Baker's cysts associated with osteoarthritis may stay swollen even if you're receiving arthritis treatment. You and your doctor may discuss surgery to remove the cyst if it doesn't resolve and it affects your joint movement. Baker's cyst removal may be an option for a cyst that repeatedly refills after you have it drained with a needle.


What Are The Best Exercises?


There are a number of different ways of stretching the Hamstrings to help your Bakers Knee Cyst recover.


1) Standing Hamstring Stretch


Starting position: Find a stool or object that is about 50cms / 1 ½ foot high. Leave one foot on the floor and rest the other foot on the stool with the knee slightly bent (about 15°)


Action: Lean forwards and down, keeping your back straight, until you feel a stretch in the middle of the back of the thigh. Hold for 30 secs


Repetition: Repeat 3 times, 2x daily, and before and after exercise


Alternatives: If you do not feel much of a stretch, lean slightly to the side of the leg being stretched as well as forwards and you may feel more of a stretch


2) Lying Hamstring Stretch


Starting position: Lie flat on your back. Bend the knee on the leg to be stretched and hold the back of your thigh with one hand and the back of your calf with the other


Action: Use your hands to pull the leg towards you keeping the knee bent about 20° until you feel a strong stretch in the middle of your thigh (at the back). Hold for 30 secs


Repetition: Repeat 3 times, 2x daily, and before and after exercise


Alternatives: If you can’t reach your leg to pull it, hook a towel around your leg and pull that instead to achieve the same stretch


3) Seated Hamstring Stretch



Starting position: Sit on the edge of a chair with your good leg bent. Put your bad leg out in front of you with the knee very slightly bent


Action: Lean forwards (keeping your back straight and your head up) until you feel a stretch in the back of your thigh. Hold for 30 secs


Repetition: Repeat 3 times, 2x daily, or before and after exercise


4) Knee Bend to Straighten


Bend and straighten your knee as far as possible without increasing your pain. This helps to restore your normal knee movement. Repeat 20 times.



5) Static Quadriceps Contraction



Tighten the muscle at the front of your thigh (quadriceps) by pushing your knee down into a towel (figure 3). Put your fingers on your inner quadriceps to feel the muscle tighten during contraction. Hold for 5 seconds and repeat 10 times as hard as possible without increasing your symptoms.



Prevention strategies


Knee joints are prone to injury during sporting activities. Preventing knee trauma can reduce the risk of Baker’s cyst developing in the first place or recurring after treatment. Suggestions include:


-Warm up the knee joints and soft tissue by gently going through the motions of your sport or activity and stretching the muscles.


-Wear supportive footwear appropriate to your activity.


-Try to turn on the balls of your feet, rather than through your knees.


-Cool down after sport by performing gentle and sustained stretches.


-If you injure your knee, stop your activity immediately, apply ice packs to treat the swelling and seek medical advice.

Prognosis of a Baker's cyst


Most patients with a Baker's cyst heal well with appropriate physiotherapy and can often return to sport or activity in a number of weeks. Many cases may require no specific treatment.

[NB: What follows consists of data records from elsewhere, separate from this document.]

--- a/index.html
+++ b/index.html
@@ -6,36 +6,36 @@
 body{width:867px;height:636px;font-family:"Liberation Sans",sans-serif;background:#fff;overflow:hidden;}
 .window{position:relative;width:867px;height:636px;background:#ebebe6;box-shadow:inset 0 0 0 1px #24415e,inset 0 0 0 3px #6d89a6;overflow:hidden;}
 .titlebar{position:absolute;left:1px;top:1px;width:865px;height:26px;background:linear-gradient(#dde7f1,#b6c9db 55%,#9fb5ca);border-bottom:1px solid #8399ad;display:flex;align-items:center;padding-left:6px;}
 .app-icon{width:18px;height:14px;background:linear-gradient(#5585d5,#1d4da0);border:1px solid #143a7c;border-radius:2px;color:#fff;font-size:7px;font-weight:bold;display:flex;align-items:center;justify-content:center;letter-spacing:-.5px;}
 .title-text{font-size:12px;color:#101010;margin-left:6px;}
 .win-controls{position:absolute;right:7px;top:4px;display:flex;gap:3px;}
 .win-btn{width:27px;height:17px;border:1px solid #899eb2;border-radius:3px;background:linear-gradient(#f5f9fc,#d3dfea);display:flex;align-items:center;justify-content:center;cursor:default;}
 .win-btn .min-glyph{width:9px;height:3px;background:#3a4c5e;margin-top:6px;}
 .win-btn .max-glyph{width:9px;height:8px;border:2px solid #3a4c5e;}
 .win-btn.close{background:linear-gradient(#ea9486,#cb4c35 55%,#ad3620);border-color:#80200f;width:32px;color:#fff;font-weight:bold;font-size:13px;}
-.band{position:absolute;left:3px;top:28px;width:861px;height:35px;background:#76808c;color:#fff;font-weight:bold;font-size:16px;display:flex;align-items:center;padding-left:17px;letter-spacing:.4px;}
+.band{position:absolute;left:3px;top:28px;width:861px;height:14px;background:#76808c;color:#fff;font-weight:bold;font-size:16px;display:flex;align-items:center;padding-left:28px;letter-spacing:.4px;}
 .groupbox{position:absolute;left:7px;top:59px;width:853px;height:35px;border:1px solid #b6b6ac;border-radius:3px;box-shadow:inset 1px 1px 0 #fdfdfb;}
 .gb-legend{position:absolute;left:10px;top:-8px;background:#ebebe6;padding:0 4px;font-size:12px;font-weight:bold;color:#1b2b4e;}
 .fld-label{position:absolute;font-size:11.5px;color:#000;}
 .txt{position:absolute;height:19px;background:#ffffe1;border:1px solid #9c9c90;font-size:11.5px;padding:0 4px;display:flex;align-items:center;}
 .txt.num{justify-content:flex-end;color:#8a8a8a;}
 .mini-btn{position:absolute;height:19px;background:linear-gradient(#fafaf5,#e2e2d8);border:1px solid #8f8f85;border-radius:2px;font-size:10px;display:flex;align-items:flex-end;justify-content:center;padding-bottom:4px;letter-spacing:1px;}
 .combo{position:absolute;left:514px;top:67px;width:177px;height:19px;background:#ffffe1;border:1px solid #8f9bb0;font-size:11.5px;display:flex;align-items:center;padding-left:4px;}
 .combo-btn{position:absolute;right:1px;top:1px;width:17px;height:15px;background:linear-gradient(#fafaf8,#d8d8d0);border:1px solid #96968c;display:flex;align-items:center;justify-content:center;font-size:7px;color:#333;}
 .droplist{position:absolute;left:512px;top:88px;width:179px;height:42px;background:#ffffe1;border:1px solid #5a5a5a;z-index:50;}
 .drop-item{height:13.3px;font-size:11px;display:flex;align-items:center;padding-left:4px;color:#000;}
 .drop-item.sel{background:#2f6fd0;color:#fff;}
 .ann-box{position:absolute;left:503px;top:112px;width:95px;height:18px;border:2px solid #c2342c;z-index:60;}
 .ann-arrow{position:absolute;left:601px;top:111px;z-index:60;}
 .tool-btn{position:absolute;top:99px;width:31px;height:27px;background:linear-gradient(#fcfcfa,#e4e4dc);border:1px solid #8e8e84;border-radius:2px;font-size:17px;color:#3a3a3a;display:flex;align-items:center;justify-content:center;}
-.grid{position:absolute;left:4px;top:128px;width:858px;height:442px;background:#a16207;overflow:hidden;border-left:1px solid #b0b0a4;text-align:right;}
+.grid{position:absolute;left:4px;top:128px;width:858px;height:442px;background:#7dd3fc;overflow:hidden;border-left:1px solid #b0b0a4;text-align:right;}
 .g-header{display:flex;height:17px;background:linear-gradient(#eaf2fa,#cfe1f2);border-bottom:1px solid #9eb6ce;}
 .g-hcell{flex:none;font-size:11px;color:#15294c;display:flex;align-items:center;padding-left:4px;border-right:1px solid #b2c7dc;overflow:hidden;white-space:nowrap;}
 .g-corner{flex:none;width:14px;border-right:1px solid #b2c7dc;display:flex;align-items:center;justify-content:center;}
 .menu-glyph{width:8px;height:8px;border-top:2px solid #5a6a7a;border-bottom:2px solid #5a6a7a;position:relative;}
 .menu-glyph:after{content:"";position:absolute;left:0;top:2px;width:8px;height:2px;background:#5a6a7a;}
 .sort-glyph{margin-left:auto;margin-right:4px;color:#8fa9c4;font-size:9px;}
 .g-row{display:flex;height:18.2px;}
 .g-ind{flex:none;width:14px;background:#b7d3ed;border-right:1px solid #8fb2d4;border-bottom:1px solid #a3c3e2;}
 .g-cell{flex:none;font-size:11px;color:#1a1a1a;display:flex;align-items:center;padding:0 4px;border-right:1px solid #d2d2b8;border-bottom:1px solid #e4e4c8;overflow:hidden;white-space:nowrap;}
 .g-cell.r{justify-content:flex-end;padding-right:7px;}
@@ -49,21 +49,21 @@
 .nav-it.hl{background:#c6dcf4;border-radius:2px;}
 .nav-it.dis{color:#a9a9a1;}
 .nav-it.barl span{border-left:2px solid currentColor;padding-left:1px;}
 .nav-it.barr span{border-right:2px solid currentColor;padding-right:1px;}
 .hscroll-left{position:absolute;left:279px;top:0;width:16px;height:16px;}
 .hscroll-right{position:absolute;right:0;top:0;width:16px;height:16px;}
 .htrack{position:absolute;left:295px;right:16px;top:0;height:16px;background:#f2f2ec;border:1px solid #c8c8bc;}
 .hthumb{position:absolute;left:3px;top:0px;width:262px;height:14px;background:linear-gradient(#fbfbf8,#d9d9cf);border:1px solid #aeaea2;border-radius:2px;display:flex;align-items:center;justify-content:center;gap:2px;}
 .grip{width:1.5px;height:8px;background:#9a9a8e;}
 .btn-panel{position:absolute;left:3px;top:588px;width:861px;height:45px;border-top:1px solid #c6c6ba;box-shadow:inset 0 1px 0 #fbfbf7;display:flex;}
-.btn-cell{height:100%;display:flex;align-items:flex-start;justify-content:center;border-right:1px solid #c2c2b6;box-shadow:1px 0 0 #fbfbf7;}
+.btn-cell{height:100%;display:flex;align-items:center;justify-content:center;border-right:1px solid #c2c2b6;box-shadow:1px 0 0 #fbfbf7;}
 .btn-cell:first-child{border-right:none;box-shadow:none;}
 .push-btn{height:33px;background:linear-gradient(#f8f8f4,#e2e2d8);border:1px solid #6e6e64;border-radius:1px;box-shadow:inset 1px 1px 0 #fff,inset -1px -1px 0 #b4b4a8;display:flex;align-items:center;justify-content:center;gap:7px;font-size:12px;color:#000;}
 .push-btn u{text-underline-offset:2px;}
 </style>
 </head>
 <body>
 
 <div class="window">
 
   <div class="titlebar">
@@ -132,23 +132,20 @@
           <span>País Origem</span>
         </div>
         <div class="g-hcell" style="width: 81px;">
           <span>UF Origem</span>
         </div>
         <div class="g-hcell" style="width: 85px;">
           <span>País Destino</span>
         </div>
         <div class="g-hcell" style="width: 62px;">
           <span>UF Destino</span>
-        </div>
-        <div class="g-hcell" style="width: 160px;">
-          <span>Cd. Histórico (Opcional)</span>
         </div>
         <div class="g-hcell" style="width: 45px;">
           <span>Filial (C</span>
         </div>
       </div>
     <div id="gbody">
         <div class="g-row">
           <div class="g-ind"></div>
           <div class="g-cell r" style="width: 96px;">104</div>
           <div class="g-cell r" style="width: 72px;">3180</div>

In rare cases of this condition where patients experience significant discomfort and ongoing symptoms despite appropriate physiotherapy treatment, surgery may be indicated with a lengthy rehabilitation period to follow, lasting weeks to months.


C
onclusion


· A Baker cyst is swelling caused by fluid from the knee joint protruding to the back of the knee.


· Baker cysts are not uncommon and can be caused by virtually any cause of joint swelling (arthritis).

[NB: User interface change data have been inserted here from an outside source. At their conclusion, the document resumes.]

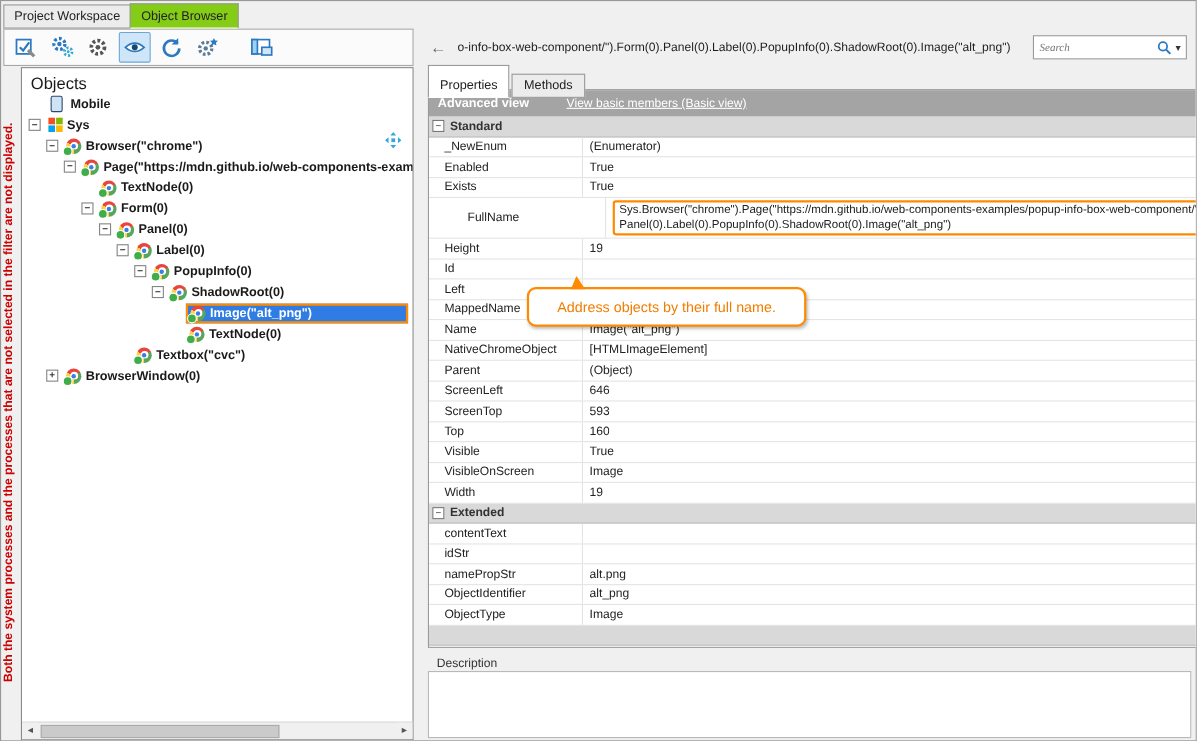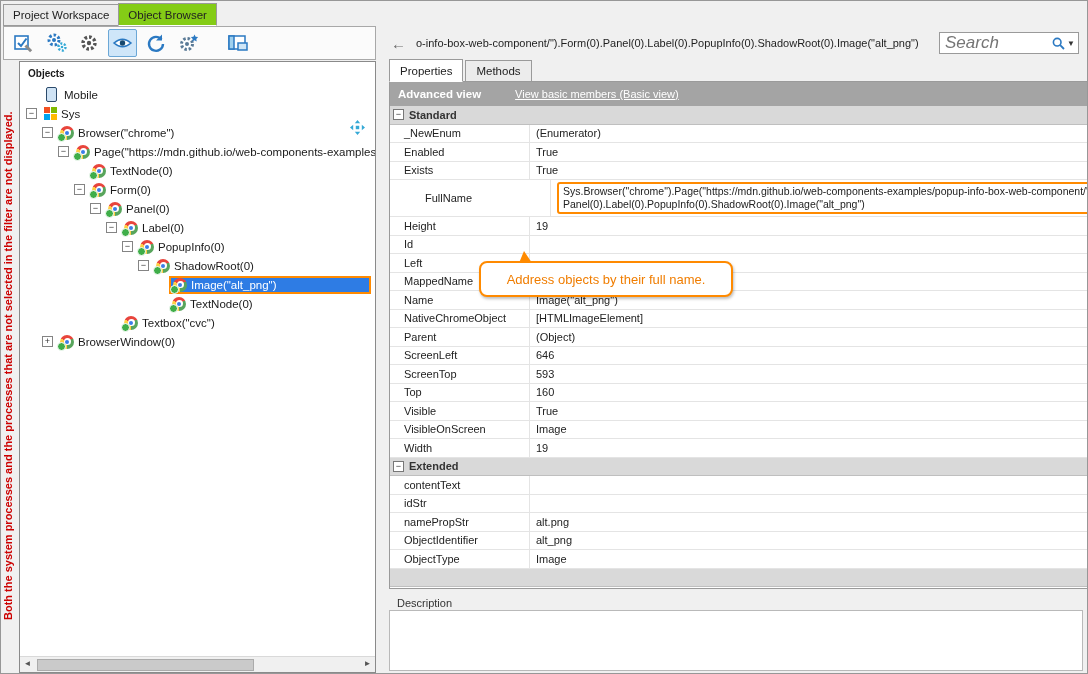--- a/index.html
+++ b/index.html
@@ -20,22 +20,22 @@
 
   
   .side-note{position:absolute;left:1px;top:60px;height:610px;width:16px;
              writing-mode:vertical-rl;transform:rotate(180deg);
              font-size:11px;font-weight:bold;color:#cc0000;text-align:center;white-space:nowrap;}
 
   
   .tree-panel{position:absolute;left:18px;top:60px;width:357px;height:612px;background:#fff;
               border:1px solid #8a8a8a;box-sizing:border-box;overflow:hidden;}
   .tree-scroll{position:absolute;left:0;top:0;right:0;bottom:15px;overflow:hidden;padding-top:4px;}
-  .tree-root{font-size:10px;color:#1a1a1a;padding:2px 0 2px 8px;height:15px;font-weight:bold;}
-  .tree-row{display:flex;align-items:center;height:19px;white-space:nowrap;font-size:11.5px;color:#1a1a1a;position:relative;}
+  .tree-root{font-size:15px;color:#1a1a1a;padding:2px 0 2px 8px;height:15px;}
+  .tree-row{display:flex;align-items:center;height:19px;white-space:nowrap;font-size:11.5px;color:#1a1a1a;position:relative;font-weight:bold;}
   .expander{width:9px;height:9px;border:1px solid #848484;background:#fff;font-size:9px;line-height:8px;
             text-align:center;color:#333;margin-right:4px;flex:none;box-sizing:content-box;}
   .exp-spacer{width:15px;flex:none;}
   .node-body{display:flex;align-items:center;padding:1px 3px;}
   .tree-row.selected .node-body{background:#2e7ce4;border:2px solid #ff8a00;padding:0 2px;color:#fff;flex:1;margin-right:4px;}
   .ico{width:14px;height:14px;margin-right:4px;flex:none;position:relative;display:inline-block;}
   .ico-chrome{border-radius:50%;background:conic-gradient(#e8453c 0 60deg,#58a55c 60deg 180deg,#ffce44 180deg 300deg,#e8453c 300deg 360deg);}
   .ico-chrome::after{content:"";position:absolute;inset:3.5px;background:#fff;border-radius:50%;}
   .ico-chrome::before{content:"";position:absolute;inset:5px;background:#3b7de8;border-radius:50%;z-index:1;}
   .green-dot{position:absolute;left:-3px;bottom:-2px;width:7px;height:7px;border-radius:50%;
@@ -46,28 +46,28 @@
   .locate-icon{position:absolute;right:10px;top:58px;}
   .hscroll{position:absolute;left:0;right:0;bottom:0;height:15px;background:#f0f0f0;border-top:1px solid #d9d9d9;}
   .hs-btn{position:absolute;top:0;width:15px;height:14px;font-size:8px;color:#555;text-align:center;line-height:14px;background:#f0f0f0;}
   .hs-thumb{position:absolute;left:17px;top:2px;width:215px;height:10px;background:#cacaca;border:1px solid #ababab;}
 
   
   .path-bar{position:absolute;left:390px;top:30px;right:8px;height:24px;display:flex;align-items:center;}
   .back-icon{color:#6b6b6b;font-size:15px;margin-right:10px;font-weight:bold;}
   .path-text{font-size:11px;color:#1e1e1e;flex:1;white-space:nowrap;overflow:hidden;}
   .search-box{width:138px;height:20px;border:1px solid #9a9a9a;background:#fff;display:flex;align-items:center;flex:none;}
-  .search-box input{border:0;outline:0;flex:1;min-width:0;font-family:Liberation Sans, sans-serif;font-style:italic;font-size:17px;color:#444;padding:0 5px;background:transparent;}
+  .search-box input{border:0;outline:0;flex:1;min-width:0;font-family:Liberation Serif, serif;font-style:italic;font-size:10px;color:#444;padding:0 5px;background:transparent;}
   .search-icons{display:flex;align-items:center;gap:2px;padding-right:3px;}
   .caret{font-size:8px;color:#333;}
 
   
   .tab-strip{position:absolute;left:388px;top:58px;display:flex;z-index:3;align-items:flex-end;}
   .ptab{padding:4px 10px;font-size:11.5px;color:#222;background:#ececec;border:1px solid #9a9a9a;margin-right:2px;}
-  .ptab.active{background:#fff;border-bottom:1px solid #fff;padding-top:5px;}
+  .ptab.active{background:#fff;border-bottom:1px solid #fff;padding-top:12px;}
 
   
   .main-panel{position:absolute;left:388px;top:80px;width:776px;height:508px;background:#fff;
               border:1px solid #9a9a9a;box-sizing:border-box;}
   .adv-bar{height:24px;background:#a4a4a4;display:flex;align-items:center;padding:0 8px;gap:34px;}
   .adv-title{color:#fff;font-weight:bold;font-size:11.5px;}
   .adv-link{color:#fff;font-size:11px;text-decoration:underline;cursor:pointer;}
   .grid-wrap{position:absolute;left:0;top:24px;right:17px;bottom:0;overflow:hidden;}
   .sec-row{height:18.5px;background:#d9d9d9;border-bottom:1px solid #bfbfbf;display:flex;align-items:center;padding-left:3px;gap:5px;box-sizing:border-box;}
   .sec-box{width:9px;height:9px;border:1px solid #777;background:#fff;font-size:9px;line-height:8px;text-align:center;color:#333;}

· A Baker cyst may cause no symptoms or be associated with knee pain and/or tightness behind the knee, especially when the knee is extended or fully flexed.


· Baker cysts can rupture and become complicated by protrusion of fluid down the leg between the muscles of the calf (dissection).


Baker cysts can be treated with medications,
joint aspiration and cortisone injection, and surgical operation, usually arthroscopic surgery.